>>>

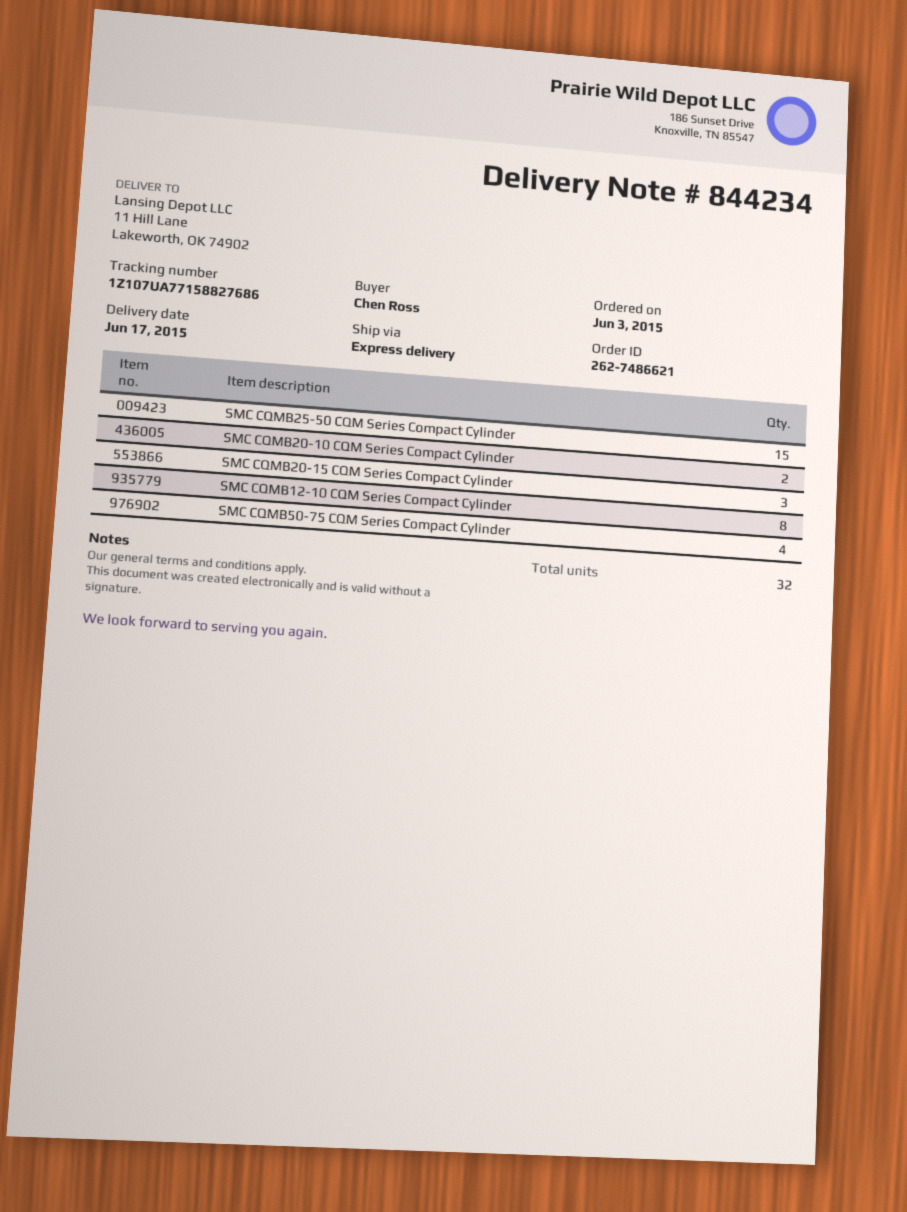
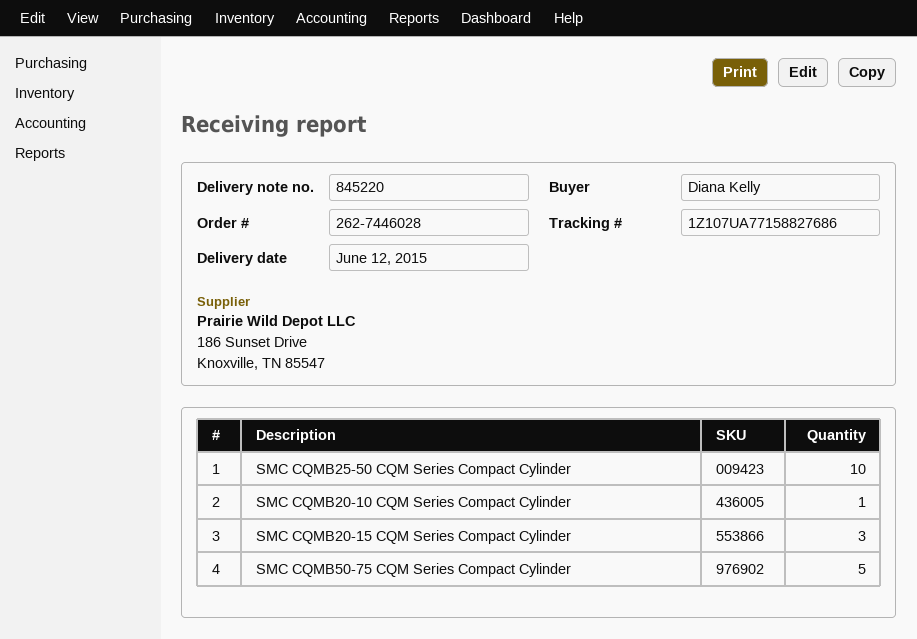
order number: 262-7486621 -> 262-7446028
delivery note number: 844234 -> 845220
delivery date: 2015-06-17 -> 2015-06-12
ordered by: Chen Ross -> Diana Kelly
SMC CQMB25-50 CQM Series Compact Cylinder: 15 -> 10
SMC CQMB20-10 CQM Series Compact Cylinder: 2 -> 1
SMC CQMB12-10 CQM Series Compact Cylinder: 8 -> none
SMC CQMB50-75 CQM Series Compact Cylinder: 4 -> 5

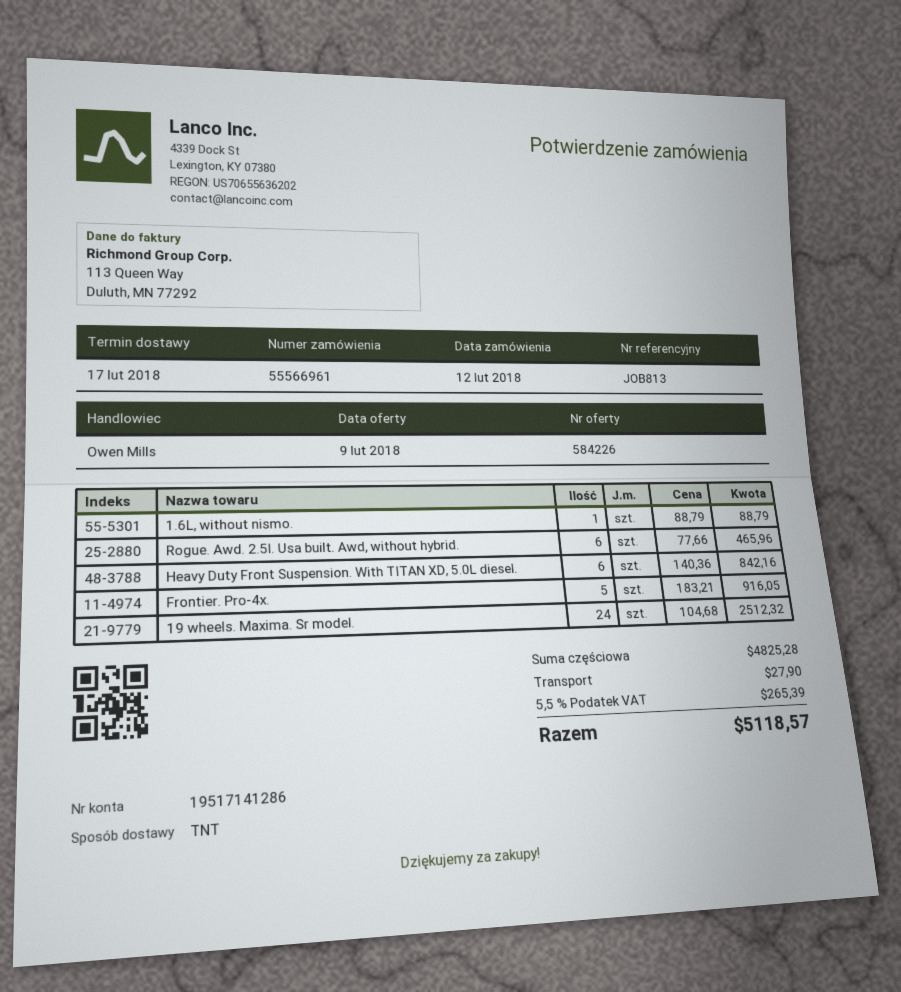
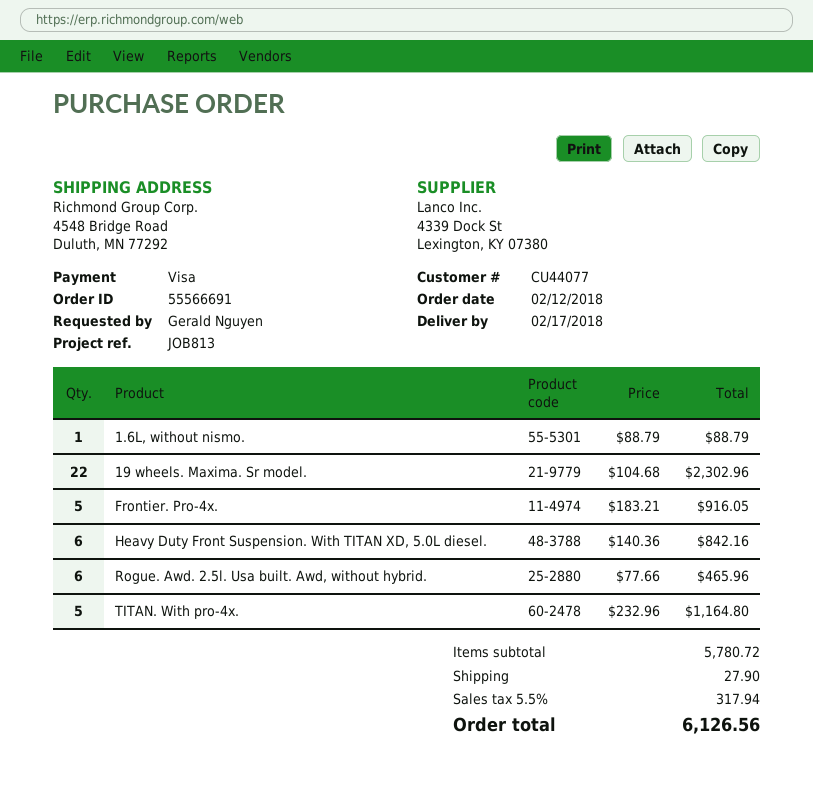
order number: 55566961 -> 55566691
19 wheels. Maxima. Sr model.: 24 x 104.68 = 2512.32 -> 22 x 104.68 = 2302.96
TITAN. With pro-4x.: none -> 5 x 232.96 = 1164.80
subtotal: 4825.28 -> 5780.72
tax: 5.5% = 265.39 -> 5.5% = 317.94
total: 5118.57 -> 6126.56

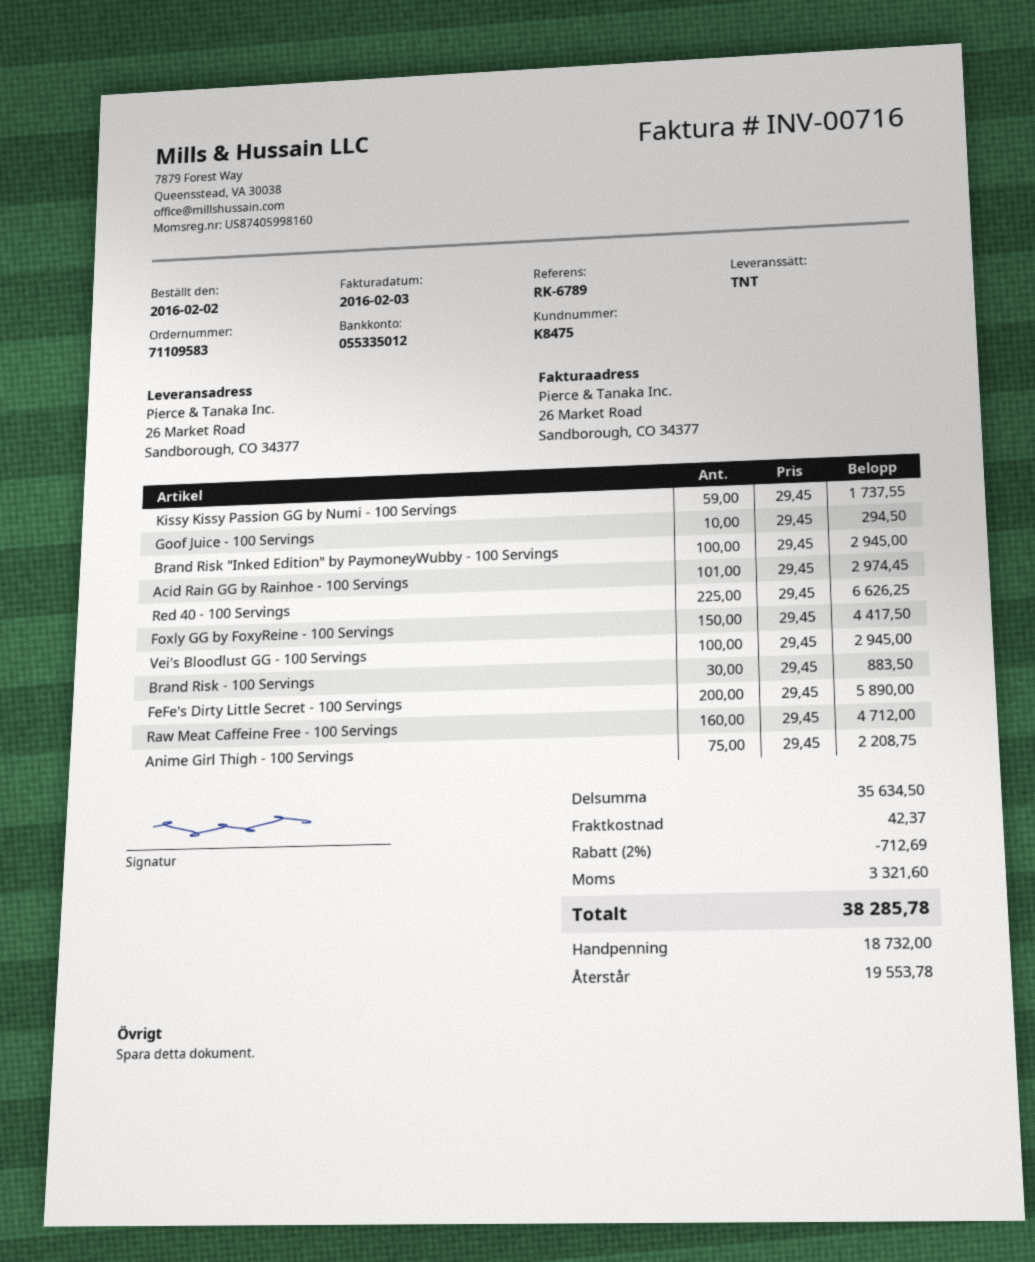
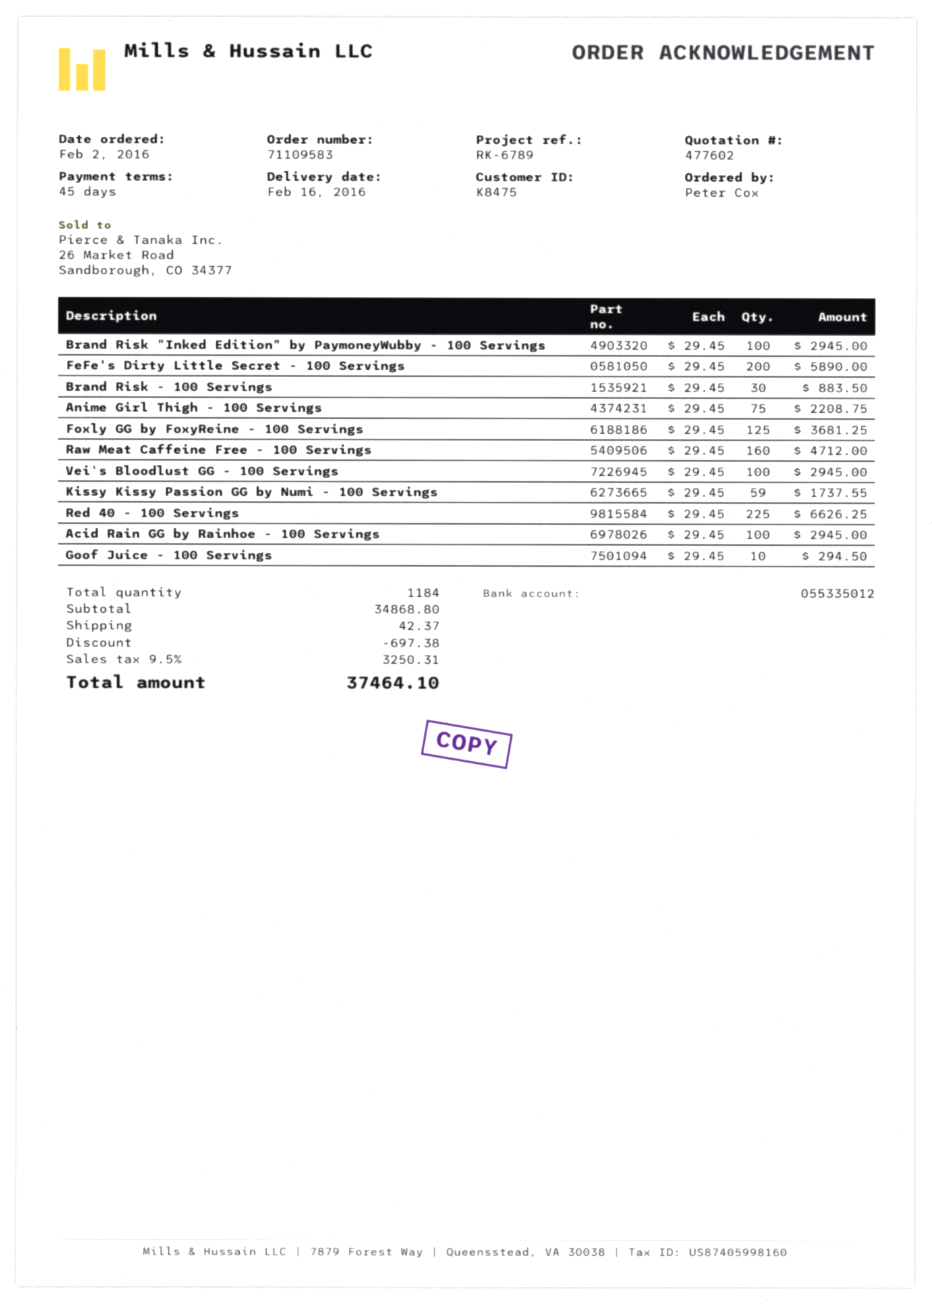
Acid Rain GG by Rainhoe - 100 Servings: 101 x 29.45 = 2974.45 -> 100 x 29.45 = 2945.00
Foxly GG by FoxyReine - 100 Servings: 150 x 29.45 = 4417.50 -> 125 x 29.45 = 3681.25
subtotal: 35634.50 -> 34868.80
discount: 712.69 -> 697.38
tax: 3321.60 -> 3250.31
total: 38285.78 -> 37464.10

<<<

- **WHAT NEEDS TO BE DONE**:
Exact repetition of all entries is required. The pictures should not appear.

- **OUTPUT OF THE EXERCISE**:
order number: 262-7486621 -> 262-7446028
delivery note number: 844234 -> 845220
delivery date: 2015-06-17 -> 2015-06-12
ordered by: Chen Ross -> Diana Kelly
SMC CQMB25-50 CQM Series Compact Cylinder: 15 -> 10
SMC CQMB20-10 CQM Series Compact Cylinder: 2 -> 1
SMC CQMB12-10 CQM Series Compact Cylinder: 8 -> none
SMC CQMB50-75 CQM Series Compact Cylinder: 4 -> 5

order number: 55566961 -> 55566691
19 wheels. Maxima. Sr model.: 24 x 104.68 = 2512.32 -> 22 x 104.68 = 2302.96
TITAN. With pro-4x.: none -> 5 x 232.96 = 1164.80
subtotal: 4825.28 -> 5780.72
tax: 5.5% = 265.39 -> 5.5% = 317.94
total: 5118.57 -> 6126.56

Acid Rain GG by Rainhoe - 100 Servings: 101 x 29.45 = 2974.45 -> 100 x 29.45 = 2945.00
Foxly GG by FoxyReine - 100 Servings: 150 x 29.45 = 4417.50 -> 125 x 29.45 = 3681.25
subtotal: 35634.50 -> 34868.80
discount: 712.69 -> 697.38
tax: 3321.60 -> 3250.31
total: 38285.78 -> 37464.10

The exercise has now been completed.